Prerequisites: Database, data structures, programming.

Module Objectives

 Give students an overview of the privacy concepts and requirements.

 Present the students with the techniques used for the preservation of private information.

 Present current privacy preserving techniques in data mining.

Module Organization

1. The Concept of privacy (2 hours)

a) Definition of Privacy and Data Protection.

b) Privacy and Security

c) Privacy and Legislation:

a.i. Legal: Individual Rights, Human Rights, Fourth Amendment, HiPAA.

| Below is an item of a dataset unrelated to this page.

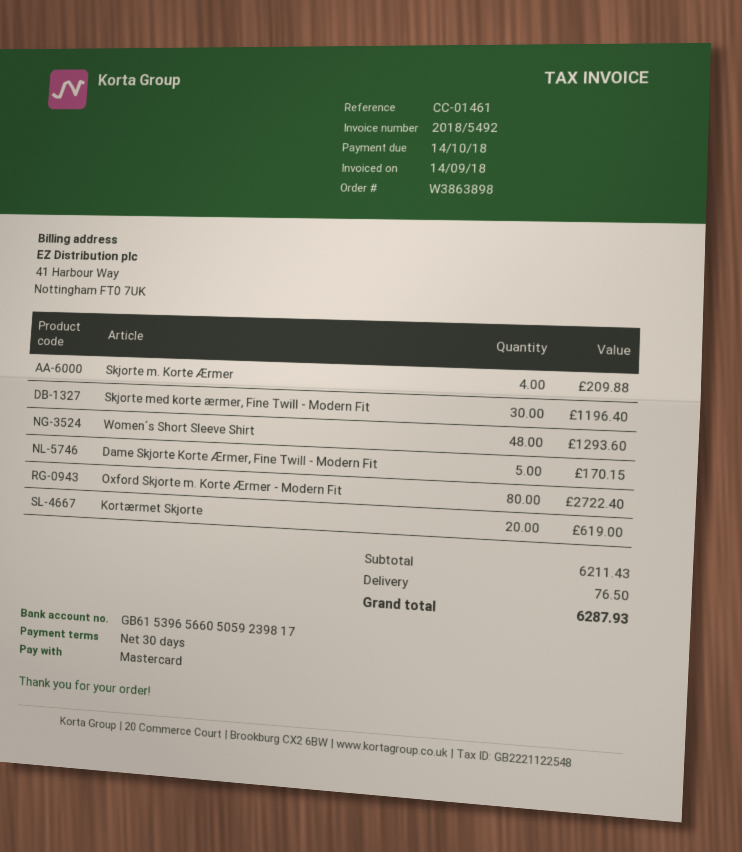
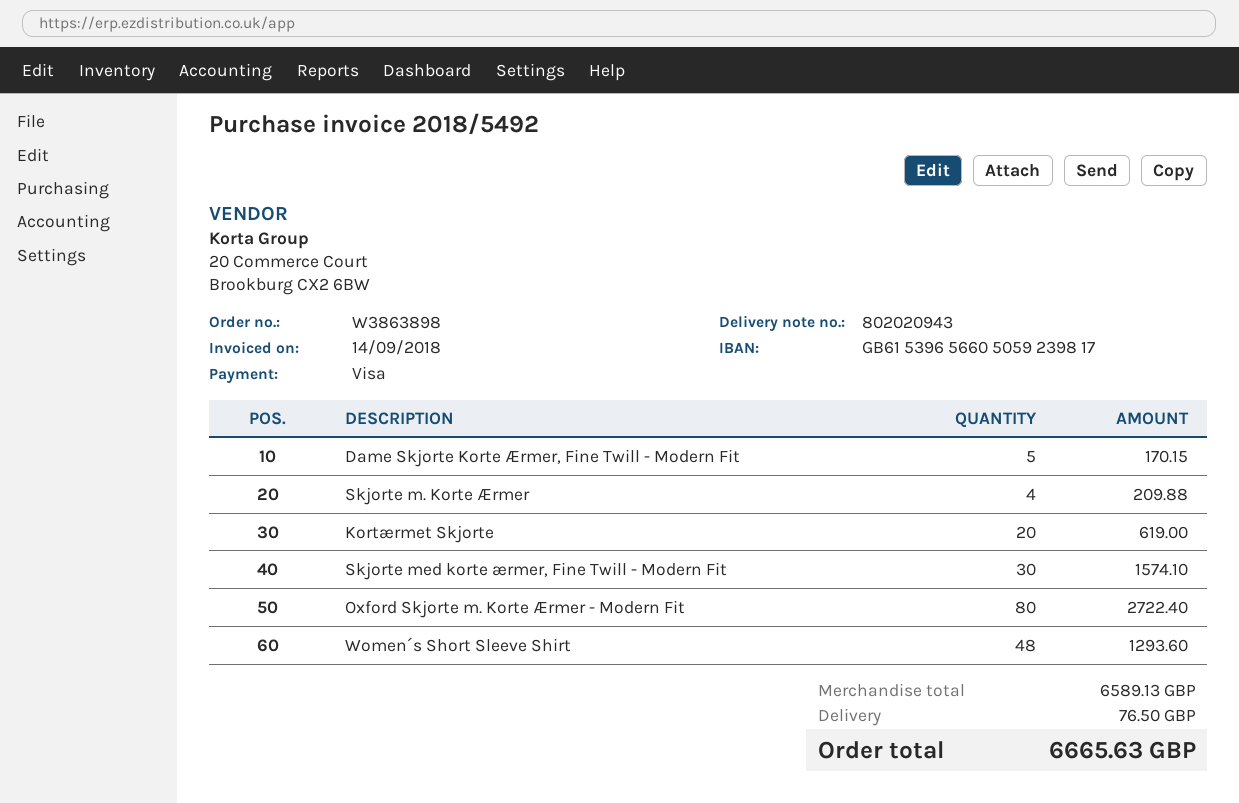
payment method: Mastercard -> Visa
Skjorte med korte ærmer, Fine Twill - Modern Fit: 30 for 1196.40 -> 30 for 1574.10
subtotal: 6211.43 -> 6589.13
total: 6287.93 -> 6665.63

a.ii. Organizational Privacy

a.iii. Informational Privacy: Digital Identities and Online Privacy Regulations

d) Types of Privacy Attacks.

e) Evaluating Privacy Techniques: Utility functions, disclosure factor

2. Data Centered Privacy Protection Methods (2 hours) a) What Data to hide:

b) Data Partitioning: Horizontal versus vertical

c) Data Modification : Aggregating, Blocking, Perturbation, Swapping, Sampling

d) Data Hiding: Cryptography Based techniques

3. Privacy Preserving Data Mining Techniques: (2 hours)

a) Data Obfuscation

b) Data Summarization

c) Data Separation

d) Inference Control

i. Confidential Data: Legal Requirements and Societal Expectations

ii. Data Aggregation

iii. Statistical Databases: Inference Control

iv. Conclusion

e) Privacy Preserving Association Rule Mining:

i. Horizontal Data Partitioning

ii. The ID3 Algorithm

Exercise: Privacy preserving association mining

Assume data is horizontally partitioned – Each site has complete information on a set of entities

– Same attributes at each site

The goal is to avoid disclosing entities, please develop an efficient association mining algorithm.